• [TRY IT] From the entries below, transcribe exactly the lines between the line holding "[84,233,98,244] ☐ -> [76,252,91,264] ☑" and the line holding "(246, 83) none", inclusive; skip all other lines.

• [DATA RECORDS]
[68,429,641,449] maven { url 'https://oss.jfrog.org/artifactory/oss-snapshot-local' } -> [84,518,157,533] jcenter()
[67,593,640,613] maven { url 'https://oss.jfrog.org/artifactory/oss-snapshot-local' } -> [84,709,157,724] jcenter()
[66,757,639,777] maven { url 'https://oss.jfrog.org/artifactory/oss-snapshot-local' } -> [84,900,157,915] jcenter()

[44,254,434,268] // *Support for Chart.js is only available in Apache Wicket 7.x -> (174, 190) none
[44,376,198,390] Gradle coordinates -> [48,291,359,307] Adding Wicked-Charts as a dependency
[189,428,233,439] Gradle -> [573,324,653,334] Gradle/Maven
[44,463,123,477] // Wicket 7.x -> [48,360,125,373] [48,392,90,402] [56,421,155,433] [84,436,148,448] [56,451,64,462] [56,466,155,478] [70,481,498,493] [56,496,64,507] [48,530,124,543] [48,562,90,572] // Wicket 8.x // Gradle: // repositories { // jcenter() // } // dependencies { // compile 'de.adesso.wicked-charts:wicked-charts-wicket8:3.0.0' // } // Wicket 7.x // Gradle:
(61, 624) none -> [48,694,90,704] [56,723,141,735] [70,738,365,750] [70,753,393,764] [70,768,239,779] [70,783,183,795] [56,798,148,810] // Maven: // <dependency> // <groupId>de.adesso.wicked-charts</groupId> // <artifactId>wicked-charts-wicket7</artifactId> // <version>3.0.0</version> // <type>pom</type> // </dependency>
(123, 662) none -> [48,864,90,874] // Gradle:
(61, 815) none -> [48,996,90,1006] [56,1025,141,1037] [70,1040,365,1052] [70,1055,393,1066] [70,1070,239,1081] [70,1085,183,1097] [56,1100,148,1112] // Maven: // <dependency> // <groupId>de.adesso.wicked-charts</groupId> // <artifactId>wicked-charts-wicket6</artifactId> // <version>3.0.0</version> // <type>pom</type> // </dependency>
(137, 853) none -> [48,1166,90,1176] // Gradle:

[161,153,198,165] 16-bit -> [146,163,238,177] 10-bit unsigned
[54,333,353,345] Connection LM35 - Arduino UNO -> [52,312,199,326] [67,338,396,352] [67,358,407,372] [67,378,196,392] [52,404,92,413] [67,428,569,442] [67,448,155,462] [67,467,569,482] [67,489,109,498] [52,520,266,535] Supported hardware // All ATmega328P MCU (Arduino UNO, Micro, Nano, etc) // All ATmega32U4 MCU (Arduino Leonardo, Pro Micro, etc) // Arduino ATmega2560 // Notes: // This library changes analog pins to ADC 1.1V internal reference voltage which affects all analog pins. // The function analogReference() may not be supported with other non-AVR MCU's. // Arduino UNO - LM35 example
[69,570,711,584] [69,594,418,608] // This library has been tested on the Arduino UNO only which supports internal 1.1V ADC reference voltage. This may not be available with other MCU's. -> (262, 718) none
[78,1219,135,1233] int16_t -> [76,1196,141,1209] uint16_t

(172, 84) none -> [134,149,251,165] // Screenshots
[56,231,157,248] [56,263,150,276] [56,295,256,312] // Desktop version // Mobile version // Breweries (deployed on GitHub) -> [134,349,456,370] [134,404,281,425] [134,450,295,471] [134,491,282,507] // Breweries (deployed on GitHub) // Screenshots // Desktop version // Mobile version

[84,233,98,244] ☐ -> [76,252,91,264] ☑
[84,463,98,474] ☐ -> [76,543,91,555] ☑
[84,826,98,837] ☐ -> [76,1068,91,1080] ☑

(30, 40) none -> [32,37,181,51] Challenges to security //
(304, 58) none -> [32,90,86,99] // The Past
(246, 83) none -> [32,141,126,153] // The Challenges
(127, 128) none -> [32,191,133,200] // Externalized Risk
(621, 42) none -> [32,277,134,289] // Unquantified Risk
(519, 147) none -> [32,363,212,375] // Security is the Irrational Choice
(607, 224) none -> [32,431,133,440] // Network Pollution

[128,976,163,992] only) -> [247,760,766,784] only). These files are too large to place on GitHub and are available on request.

• [COMPLETED TASK]
[84,233,98,244] ☐ -> [76,252,91,264] ☑
[84,463,98,474] ☐ -> [76,543,91,555] ☑
[84,826,98,837] ☐ -> [76,1068,91,1080] ☑

(30, 40) none -> [32,37,181,51] Challenges to security //
(304, 58) none -> [32,90,86,99] // The Past
(246, 83) none -> [32,141,126,153] // The Challenges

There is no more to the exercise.